Lundy is now working as an alumni ambassador for Walking Tree Travel. She assists with the school presentations, speaks with her peers about the trip and promotes the program.
“I’m telling people, ’You gotta do this, it’s life-changing,’” she said, “because it really is. My life has completely changed since I went on this program.”
She first heard of the program when Laurie gave a presentation during her Spanish class in spring of 2012.
It sounded great to her and, despite her fear of having never been out of the country before, she went for it.
Lundy, who calls herself “outdoorsy,” said she had a lot of “pent up adventure spirit.”
“I needed to get it out of my system,” she said, and the program seemed like the perfect fit.
“It is the perfect mixture of giving back, practicing my Spanish, getting my adventure ‘fix,’ and just having an awesome time with people I’ve never met before,” she said.
Lundy, who was the lone participant from Southern California in the group, wanted part of the experience to be meeting new friends.
She got all of that and so much more.
The group of teens got along right away and felt like good friends before their plane even landed in Costa Rica, Lundy said.
The first day of building, instead of showing up at the scheduled 8 a.m., the group took it upon themselves to show up an hour early to get right to work.
“[That‘s] the sign of a very motivated group and that hardly ever happens,” Laurie said in the group’s final video. And that is something “really cool and unique with this group.”
“We were just so excited to start building and start helping out,” Lundy said.
The students worked toward building a new community kitchen and community center onto the village’s existing plaza, or football/soccer field, while demolishing an old building.
They had a few days off during their trip for relaxation and fun activities, including surfing, hiking to waterfalls and exploring the jungle.
It was a lot of fun, she said, “but at the same time, we really did spend two weeks working.”

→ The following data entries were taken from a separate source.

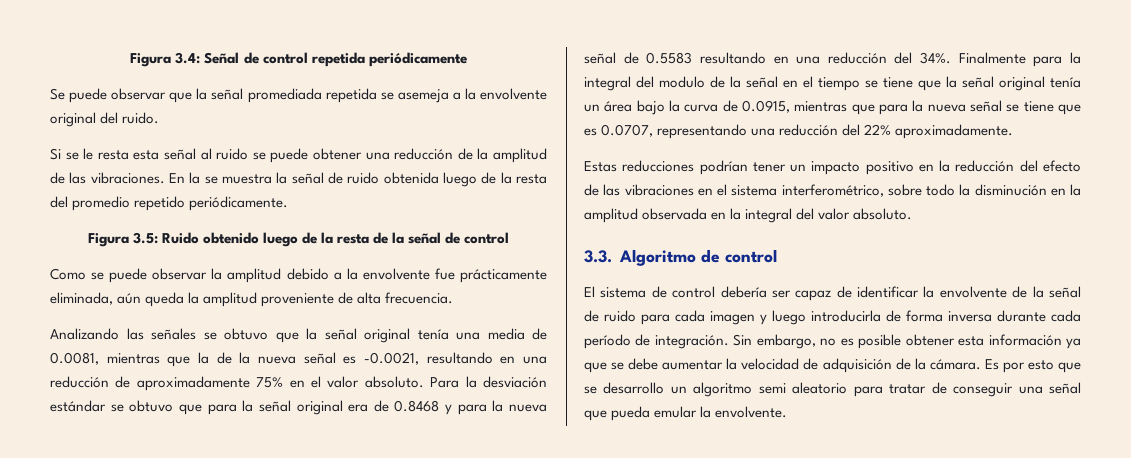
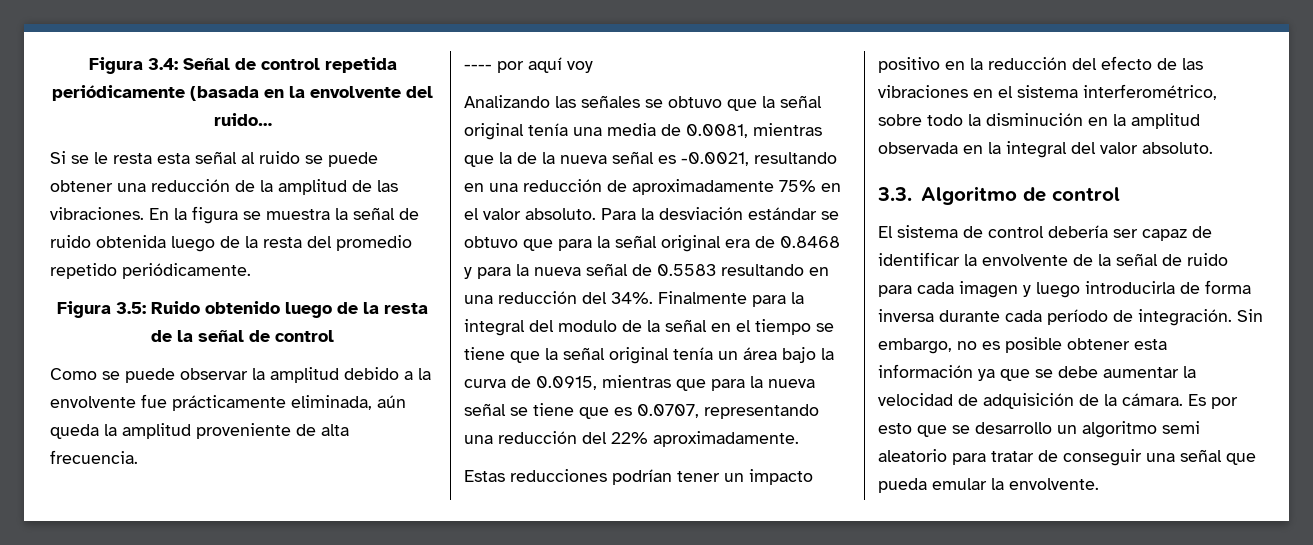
- Figura 3.4: Señal de control repetida periódicamente
- Se puede observar que la señal promediada repetida se asemeja a la envolvente original del ruido.
+ Figura 3.4: Señal de control repetida periódicamente (basada en la envolvente del ruido…
- En la se muestra la señal de ruido obtenida luego de la resta del promedio repetido periódicamente.
+ En la figura se muestra la señal de ruido obtenida luego de la resta del promedio repetido periódicamente.
+ ---- por aquí voy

The group was out there all day, doing “real, hard core” manual labor, Lundy said. At one point she was on a roof pulling out nails, one by one. Another day, she used the sledge hammer almost non-stop all day.

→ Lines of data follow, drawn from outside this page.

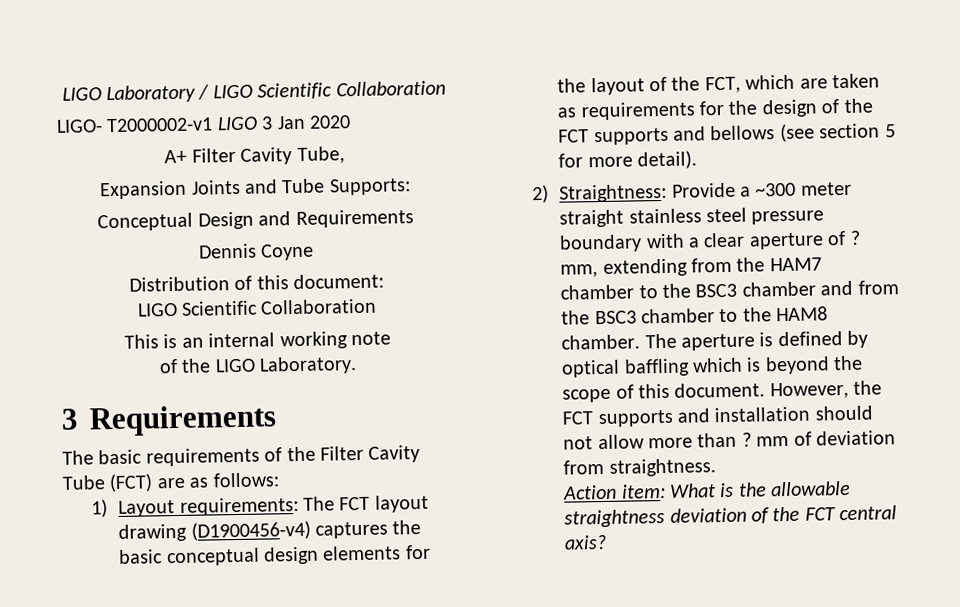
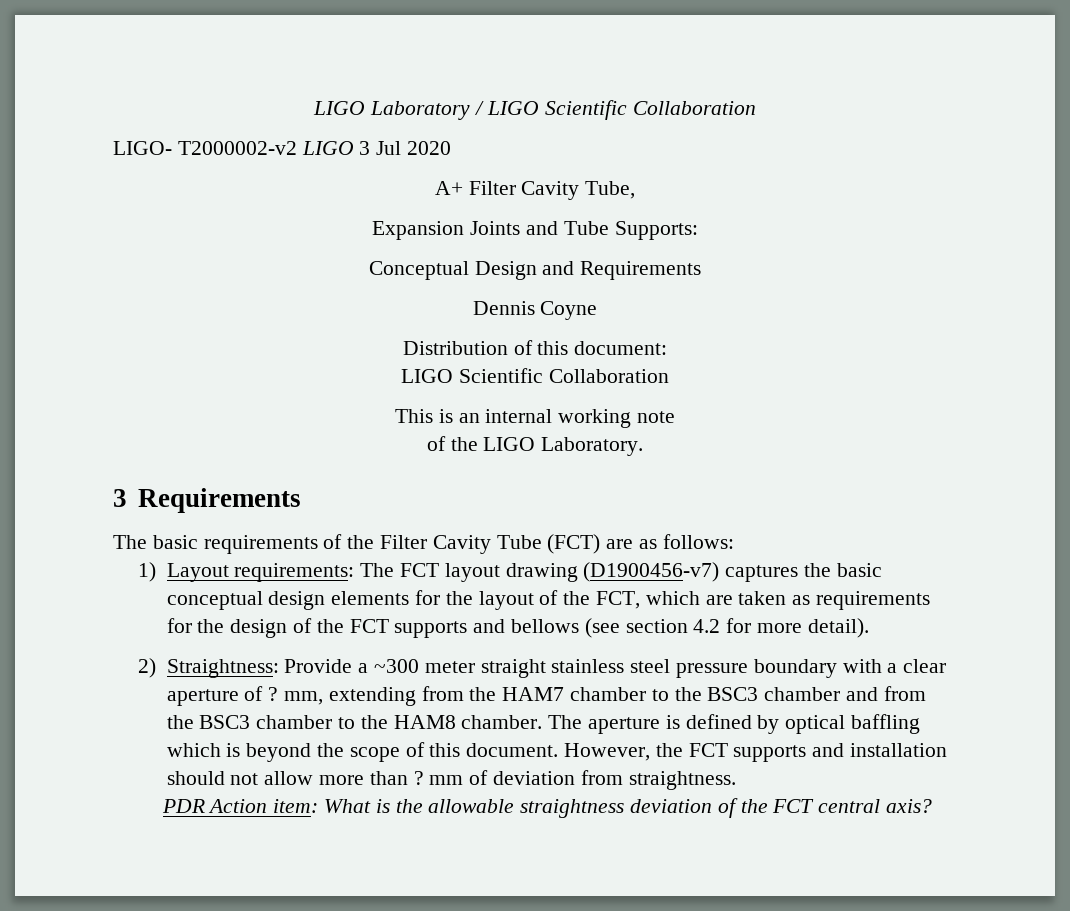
- LIGO- T2000002-v1 LIGO 3 Jan 2020
+ LIGO- T2000002-v2 LIGO 3 Jul 2020
- 1) Layout requirements: The FCT layout drawing (D1900456-v4) captures the basic conceptual design elements for the layout of the FCT, which are taken as requirements for the design of the FCT supports and bellows (see section 5 for more detail).
+ 1) Layout requirements: The FCT layout drawing (D1900456-v7) captures the basic conceptual design elements for the layout of the FCT, which are taken as requirements for the design of the FCT supports and bellows (see section 4.2 for more detail).
- Action item: What is the allowable straightness deviation of the FCT central axis?
+ PDR Action item: What is the allowable straightness deviation of the FCT central axis?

“Honestly, it sounds like grungy work, but it was probably the most fun I’ve ever had in my entire life,“ Lundy said, because her enthusiastic travel group.
They would work the whole day, with an occasional cement-mango fight, and everybody would be motivated to get back to work the very next day.

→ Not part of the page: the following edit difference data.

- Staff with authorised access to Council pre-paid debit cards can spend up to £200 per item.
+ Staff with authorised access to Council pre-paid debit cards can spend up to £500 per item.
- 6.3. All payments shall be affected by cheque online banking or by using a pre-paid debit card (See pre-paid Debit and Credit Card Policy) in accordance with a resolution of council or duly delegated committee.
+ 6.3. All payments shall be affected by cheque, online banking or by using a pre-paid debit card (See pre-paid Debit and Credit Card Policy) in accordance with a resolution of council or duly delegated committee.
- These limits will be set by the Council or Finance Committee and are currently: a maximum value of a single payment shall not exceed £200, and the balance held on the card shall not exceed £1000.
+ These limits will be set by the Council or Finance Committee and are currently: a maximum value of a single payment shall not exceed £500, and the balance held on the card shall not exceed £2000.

“It didn’t feel like work,” Lundy said. “It just felt so good.. It was the most core form of community service you could possibly do and that felt so good. To know that you’re sweating in 90 degree weather and humidity and all of your work is helping out other people.”
The villagers were all very grateful for the work the group was doing, Lundy added. They were very welcoming and generous, she said.
“It was amazing… For how little they had, they were willing to give everything to make us happy and welcome and comfortable,” Lundy said. “I was not expecting the extent of their generosity of the entire village.”
“It’s just natural for them… They’re not trying really hard to be kind, that’s just who they are,” she said.
“You really get the full experience with Walking Tree,” Lundy said.
The teen participants go to one of seven countries in Central America, Africa or Asia to work on various projects, like building community centers, digging wells, or painting buildings.
The program is for anyone willing to put themselves out there and want to help, Lundy said.
“It offers so many great opportunities for friendship, learning and future endeavors,” Lundy said. “I can’t imagine why anyone wouldn’t want to do it.”